[Opening Material supplied section]

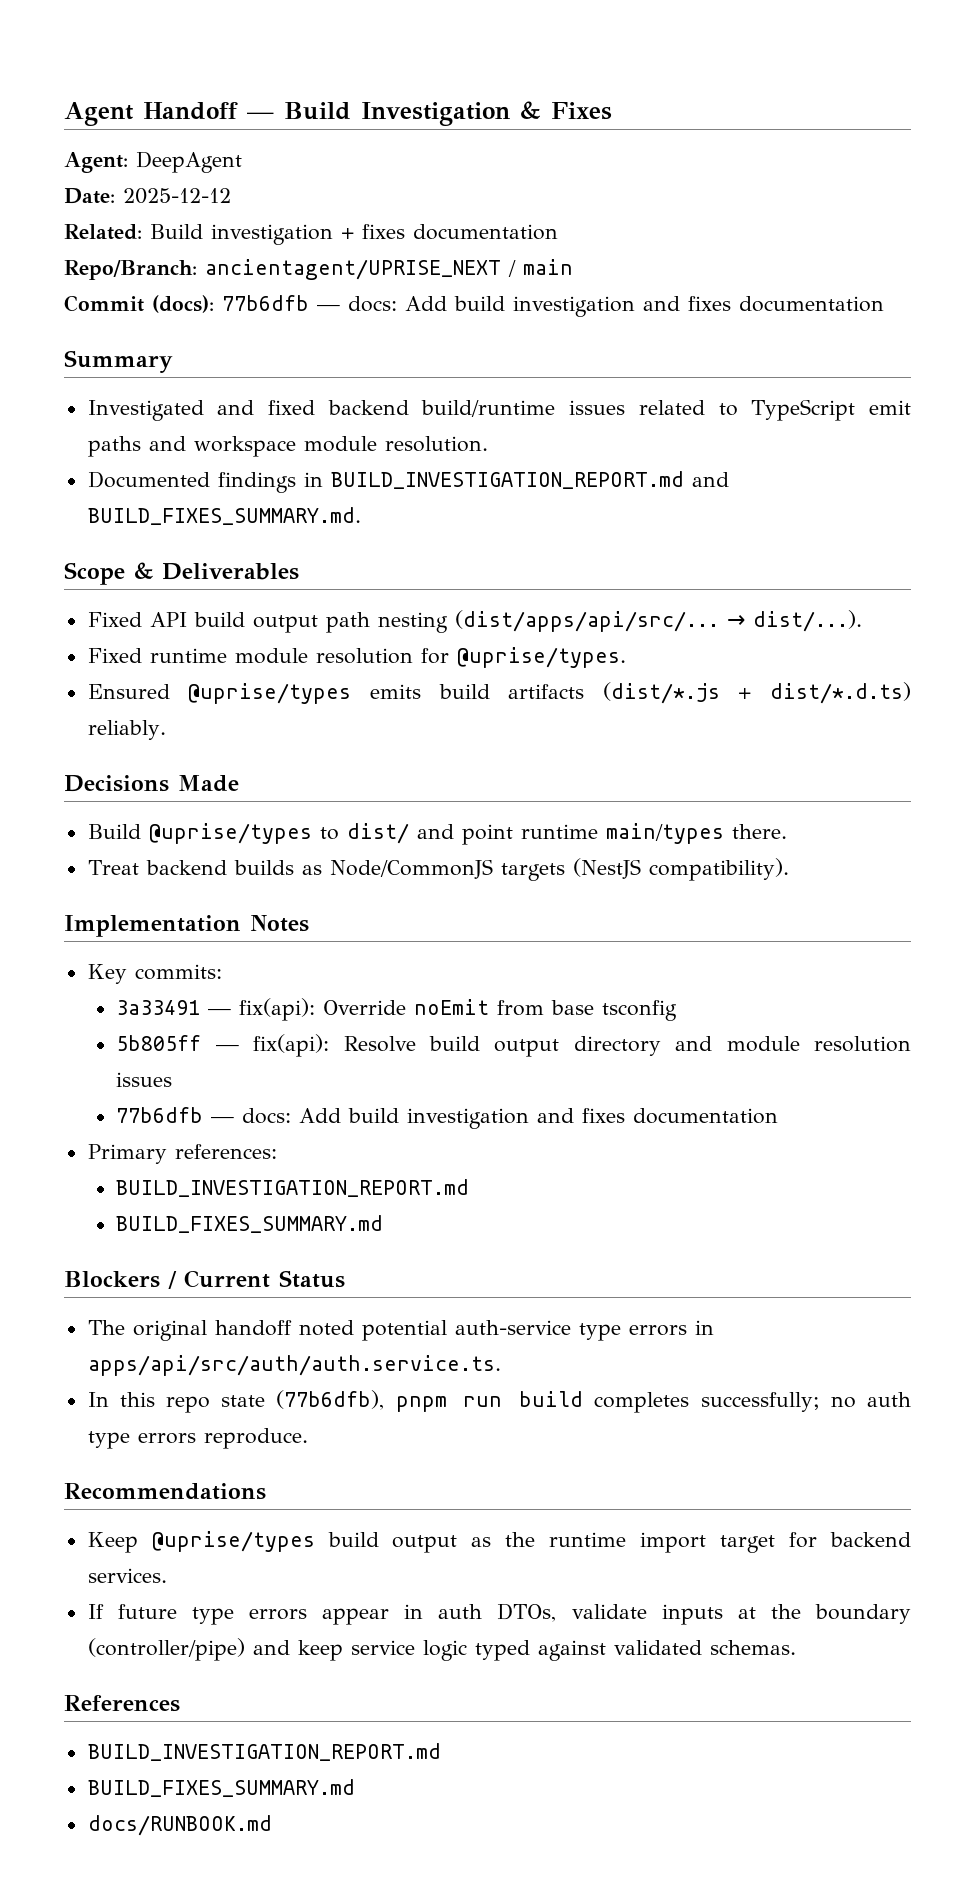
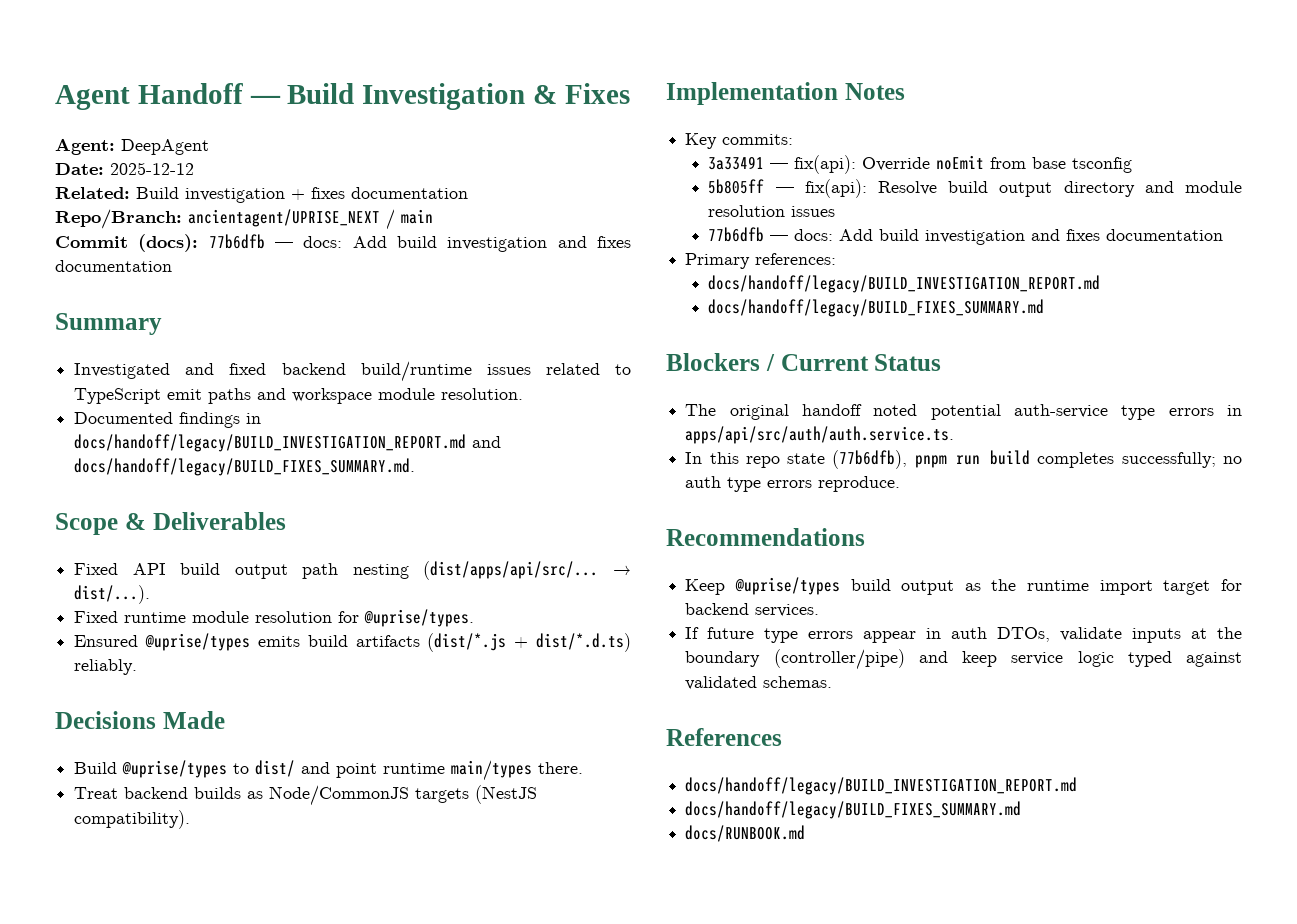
- Documented findings in BUILD_INVESTIGATION_REPORT.md and BUILD_FIXES_SUMMARY.md.
+ Documented findings in docs/handoff/legacy/BUILD_INVESTIGATION_REPORT.md and docs/handoff/legacy/BUILD_FIXES_SUMMARY.md.
  Primary references:
- BUILD_INVESTIGATION_REPORT.md
- BUILD_FIXES_SUMMARY.md
+ docs/handoff/legacy/BUILD_INVESTIGATION_REPORT.md
+ docs/handoff/legacy/BUILD_FIXES_SUMMARY.md
  References
- BUILD_INVESTIGATION_REPORT.md
- BUILD_FIXES_SUMMARY.md
+ docs/handoff/legacy/BUILD_INVESTIGATION_REPORT.md
+ docs/handoff/legacy/BUILD_FIXES_SUMMARY.md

[Closing Material supplied section]

◆ Required action: A single figure is the whole answer here: the number of lines in the records above that include "Documented".

◆ Expected output: 2